Nesses dois meses, se a quebra de faturação for igual ou superior a 60%, o horário de trabalho poderá diminuir em até 70%, com o trabalhador a obter um ordenado bruto de pelo menos 77%. As horas trabalhadas serão pagas totalmente pelo empregador; nas horas não trabalhadas, a Segurança Social apoio com 70% dos dois terços das horas não trabalhadas.

As micro, pequenas e médias empresas vão manter a isenção das contribuições sociais, como a taxa social única, durante os meses de agosto e de setembro. As grandes empresas terão uma redução de 50% nas contribuições nos meses de agosto e de setembro.

Entre outubro e dezembro, as empresas com quebra de faturação igual ou superior a 40% e inferior a 60% poderão reduzir as horas trabalhadas em até 40%. O trabalhador garante um salário bruto de pelo menos 92%. As horas trabalhadas serão pagas totalmente pelo empregador; nas horas não trabalhadas, a Segurança Social apoio com 70% dos quatro quintos das horas não trabalhadas.

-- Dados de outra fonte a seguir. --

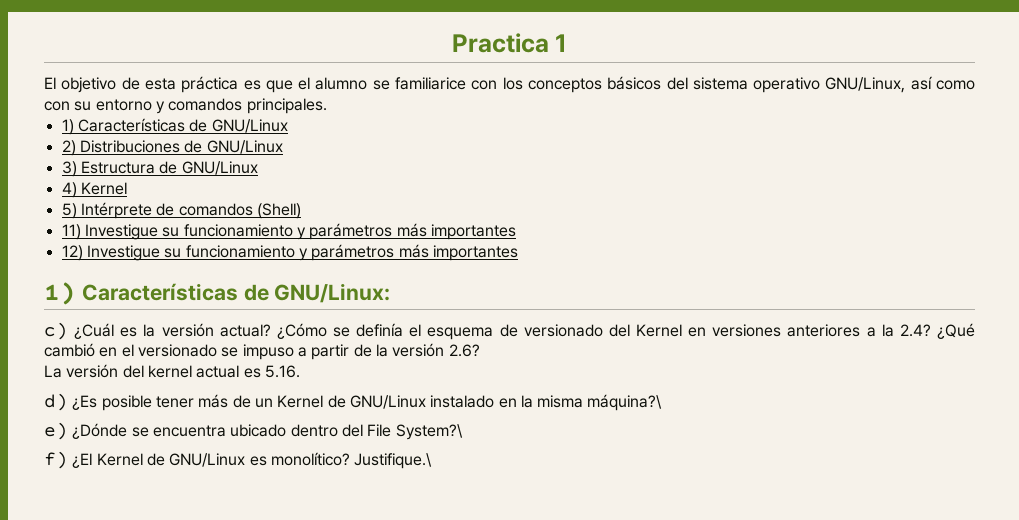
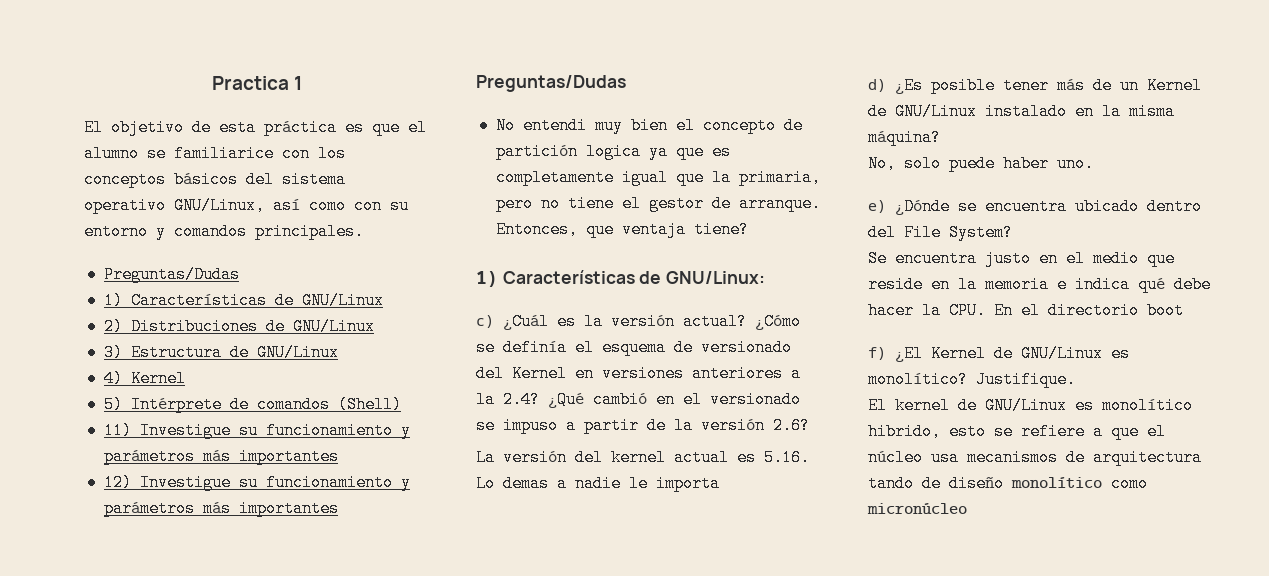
(327, 106) none -> [103,266,240,283] // Preguntas/Dudas
(518, 253) none -> [476,75,626,92] [495,117,803,134] [495,143,731,160] [495,169,821,186] [495,195,821,212] [495,221,749,238] // Preguntas/Dudas // No entendi muy bien el concepto de partición logica ya que es completamente igual que la primaria, pero no tiene el gestor de arranque. Entonces, que ventaja tiene?
(300, 371) none -> [476,475,720,492] Lo demas a nadie le importa
[587,394,663,411] máquina?\ -> [868,129,941,146] [868,155,1094,172] máquina? // No, solo puede haber uno.
[395,424,463,440] System?\ -> [949,224,1013,241] [868,250,1175,267] [868,276,1211,293] [868,302,1184,319] System? // Se encuentra justo en el medio que reside en la memoria e indica qué debe hacer la CPU. En el directorio boot
[354,453,433,469] Justifique.\ -> [976,371,1076,388] [868,397,1193,414] [868,423,1166,440] [868,449,1202,466] [868,475,1148,492] [867,503,967,514] Justifique. // El kernel de GNU/Linux es monolítico hibrido, esto se refiere a que el núcleo usa mecanismos de arquitectura tando de diseño monolítico como micronúcleo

Nesses dois meses, se a quebra de faturação for igual ou superior a 60%, o horário de trabalho poderá diminuir em até 60%, com o trabalhador a obter um ordenado bruto de pelo menos 88%. As horas trabalhadas serão pagas totalmente pelo empregador; nas horas não trabalhadas, a Segurança Social apoio com 70% dos dos quatro quintos das horas não trabalhadas.

Entre outubro e dezembro, as micro, pequenas e médias empresas terão uma redução das contribuições na ordem dos 50%. As grandes empresas pagarão as contribuições como acontecia antes da pandemia.

Atualmente, o regime simplificado ainda em vigor (até final do mês) só pode ser acedido por empresas que tenham tido quebras de negócio de 40% ou superiores. O salário por trabalhador poderia sofrer um corte de até um terço, ou seja, só recebia dois terços do ordenado.